注3)  三根慎二. オープンアクセスジャーナルの現状. 大学図書館研究. 2007, vol. 80, p. 54-64. によれば,そのほかにもOA雑誌のモデルとしては「完全無料型」,「ハイブリッド型」,「一定期間後無料公開型」,「電子版のみ無料公開型」等がありうる(ハイブリッド型については本文で後述する)。この中で雑誌全体のOA化が可能であり,かつビジネスとして採算が成り立っているのは,今のところ「著者支払い・読者無料型」のみである。

注4)  もちろん,厳密には参加者の数だけ(一団体の中でもさらに個々人の数だけ)OA運動に加わる動機はありうるわけだが,いささか乱暴であることを承知しつつまとめればおおむね4つと言える。

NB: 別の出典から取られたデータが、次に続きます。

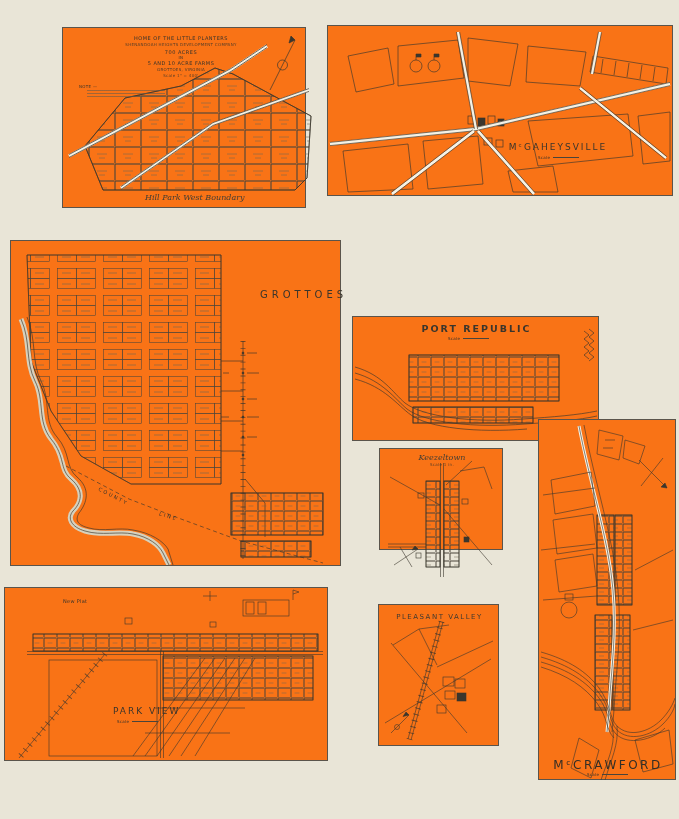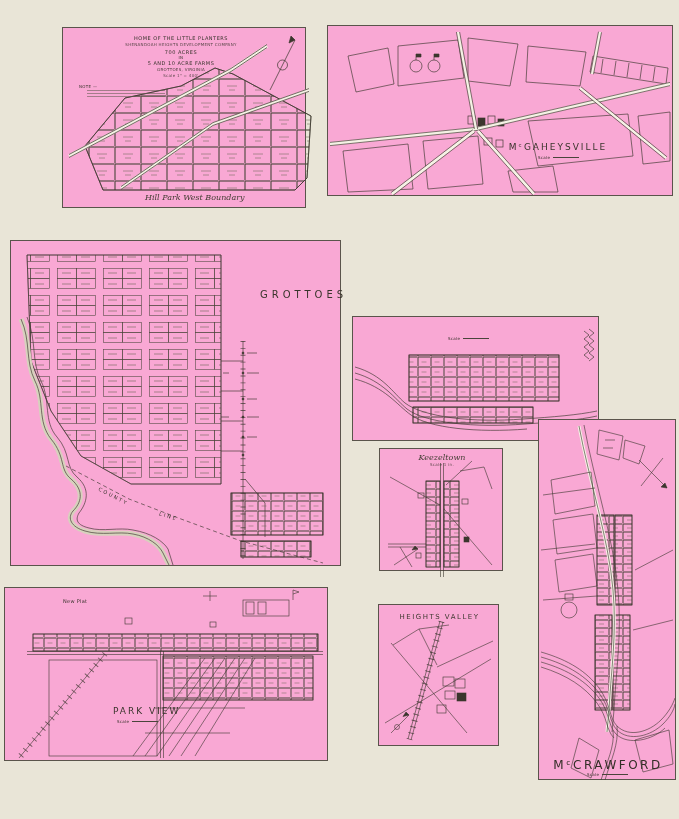"MᶜGAHEYSVILLE" .panel { background: #f9a8d4 -> #f97316 }
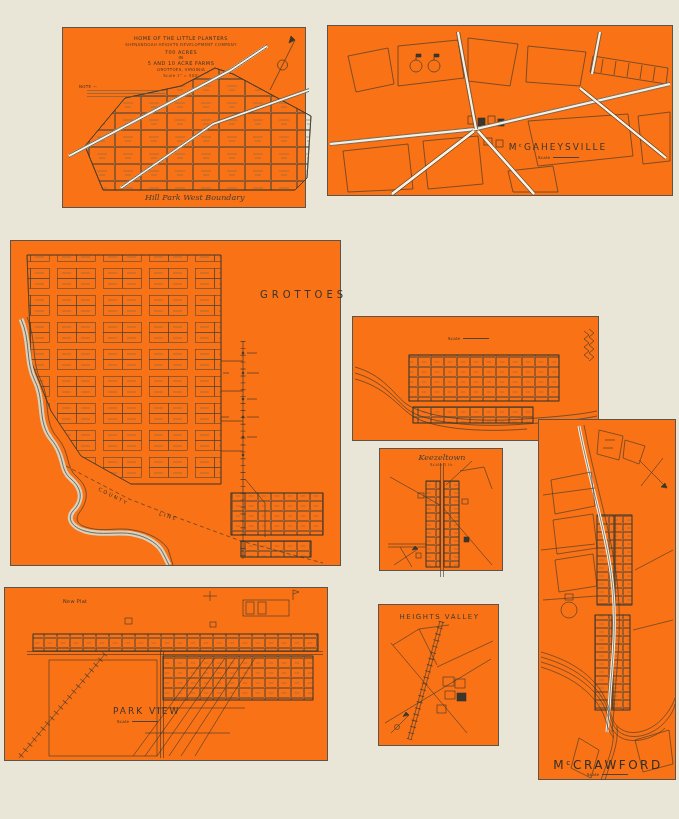"PORT REPUBLIC" div.lbl { html: none -> <div>PORT REPUBLIC</div> }
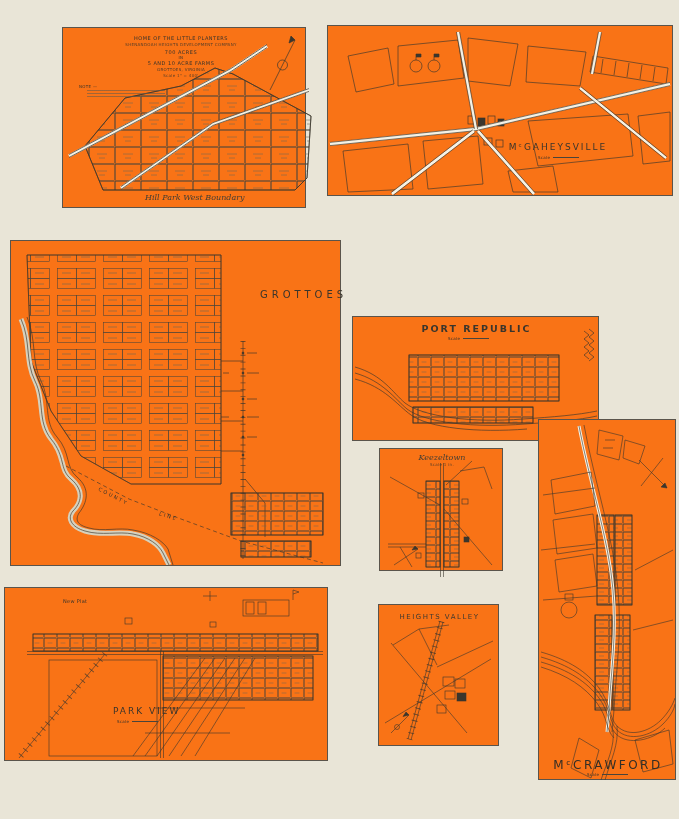"Keezeltown" div.panel { height: 123px -> 102px }
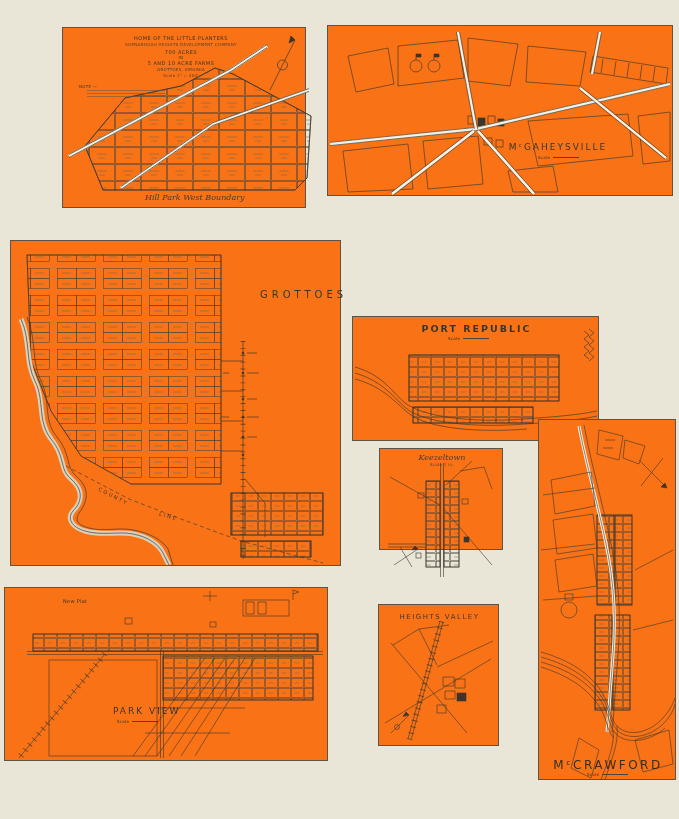"HEIGHTS VALLEY" div.lbl { text: HEIGHTS -> PLEASANT }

注5)  例えば日本の状況については2010年度の『情報管理』誌連載「シリアルズ・クライシスと学術情報流通の現在」等を参照。

注6)  Crowの後に機関リポジトリに関するエッセイ(Lynch, Clifford A. Institutional Repositories: Essential Infrastructure for Scholarship in the Digital Age. ARL: Bimonthly Report. 2003, no. 226, p. 1-7. http://www.arl.org/bm~doc/br226ir.pdf, (accessed 2013-07-22).)を発表したLynchは機関リポジトリをより広いものと定義しており,CrowもGreen OA以外の役割も果たしうるものと位置づけている。しかしCrowの当初の声明は明らかにGreen OAを企図してのものである。

注7)  ただしこの予測は「Gold OAは破壊的イノベーションである」という前提の上に成り立っており,その前提を受け入れるか否かで予測の信頼性は大きく変わる。